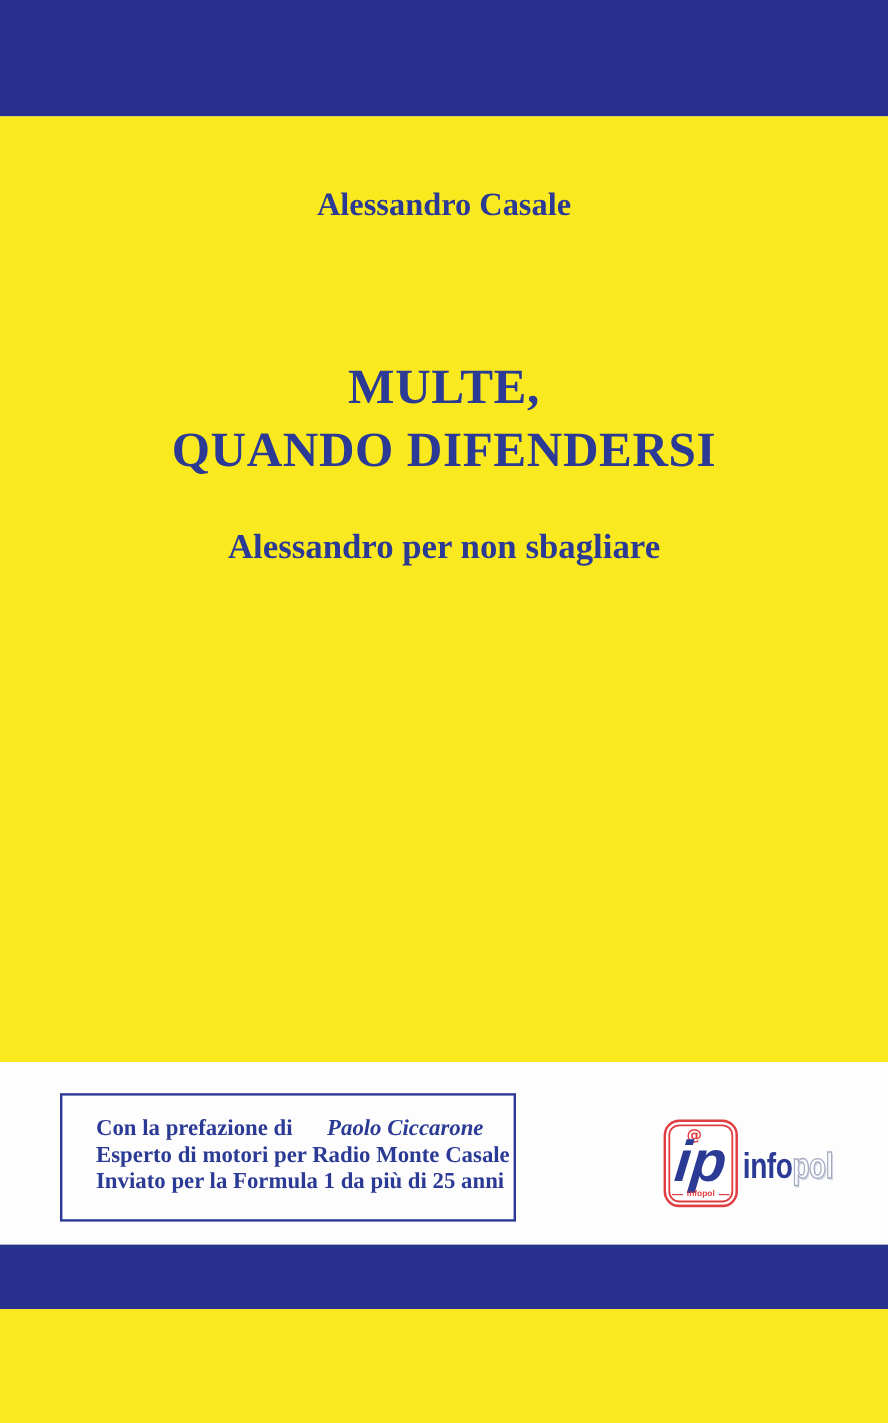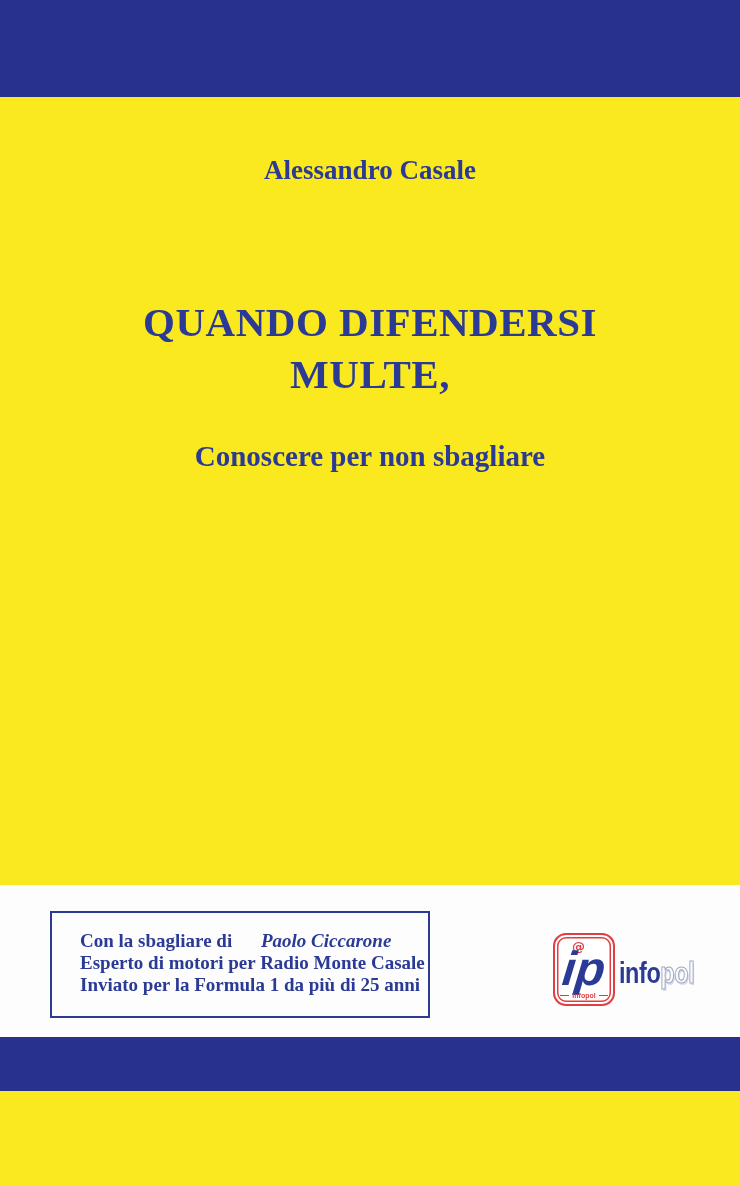--- a/index.html
+++ b/index.html
@@ -143,8 +143,8 @@
   <div class="main">
     <div class="author">Alessandro Casale</div>
     <div class="title">
+      <div>MULTE,</div>
       <div>QUANDO DIFENDERSI</div>
-      <div>MULTE,</div>
     </div>
     <div class="subtitle">Conoscere per non sbagliare</div>
   </div>

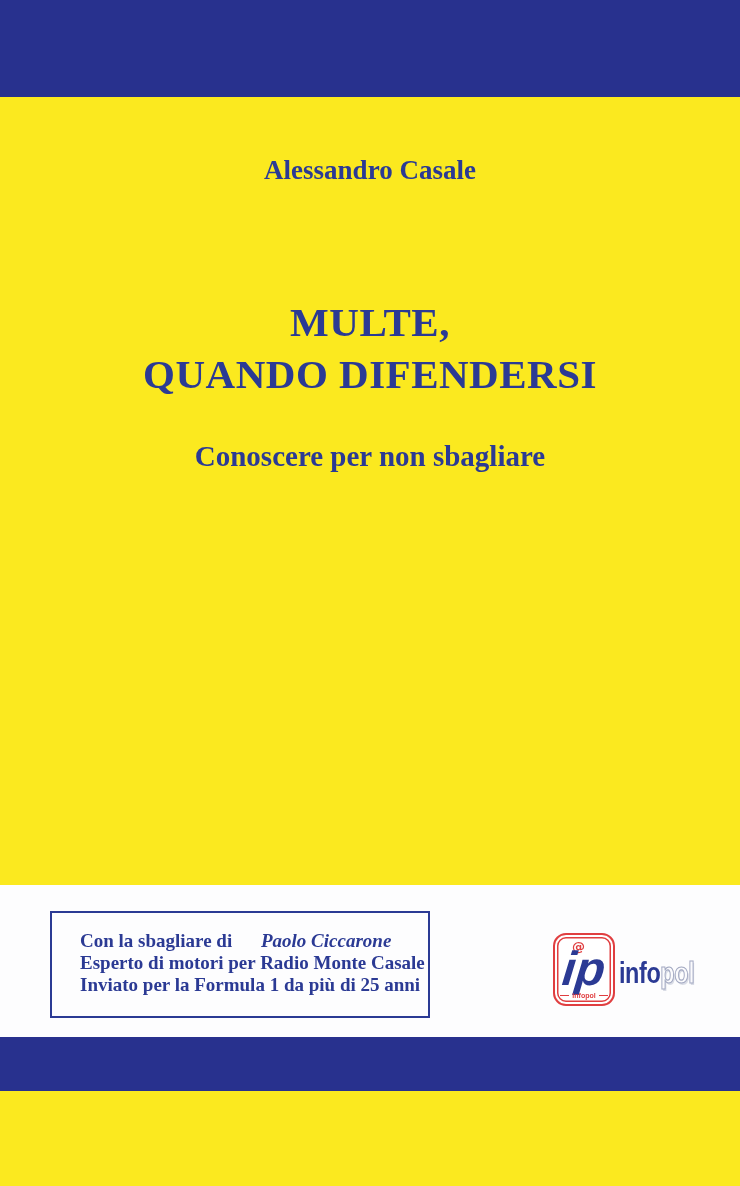--- a/index.html
+++ b/index.html
@@ -146,7 +146,7 @@
       <div>MULTE,</div>
       <div>QUANDO DIFENDERSI</div>
     </div>
-    <div class="subtitle">Conoscere per non sbagliare</div>
+    <div class="subtitle">Alessandro per non sbagliare</div>
   </div>
 
   <div class="white-band">

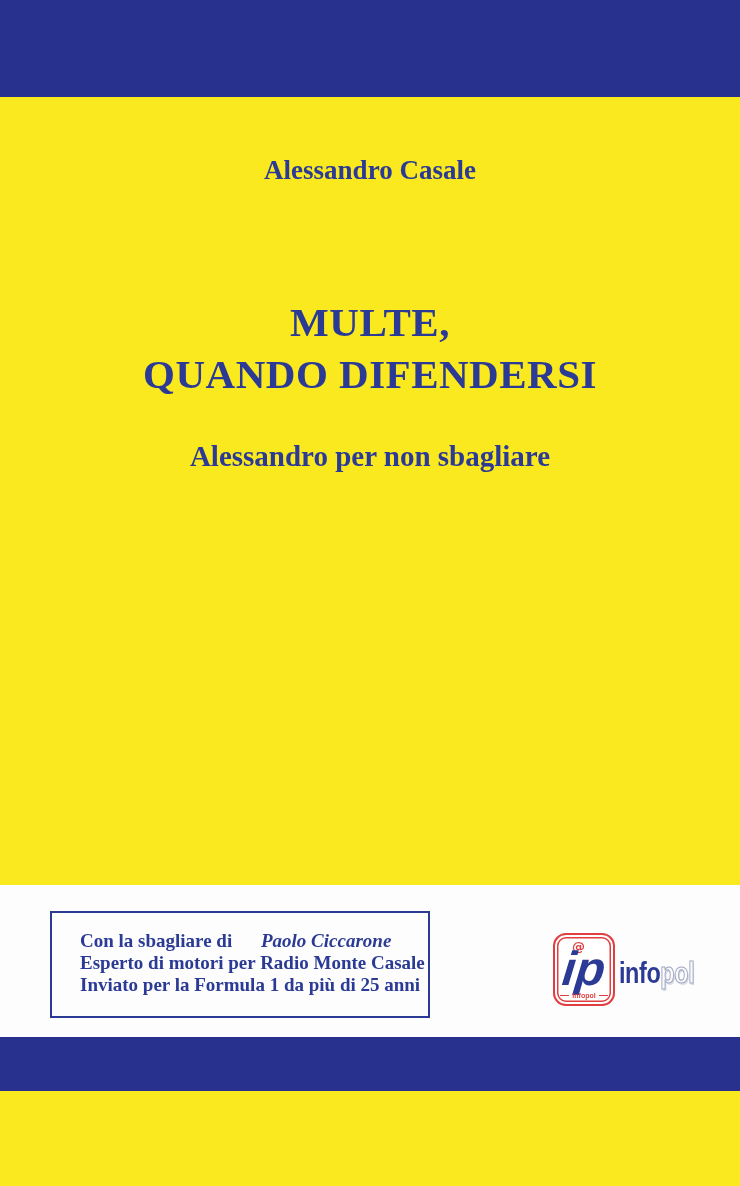--- a/index.html
+++ b/index.html
@@ -152,7 +152,7 @@
   <div class="white-band">
 
     <div class="preface-box">
-      <div class="preface-line"><span>Con la sbagliare di </span><span class="it">Paolo Ciccarone</span></div>
+      <div class="preface-line"><span>Con la prefazione di </span><span class="it">Paolo Ciccarone</span></div>
       <div class="preface-line">Esperto di motori per Radio Monte Casale</div>
       <div class="preface-line">Inviato per la Formula 1 da più di 25 anni</div>
     </div>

• • • • • • •

From the listing above, copy out each line where the word "Paolo" appears.

-      <div class="preface-line"><span>Con la sbagliare di </span><span class="it">Paolo Ciccarone</span></div>
+      <div class="preface-line"><span>Con la prefazione di </span><span class="it">Paolo Ciccarone</span></div>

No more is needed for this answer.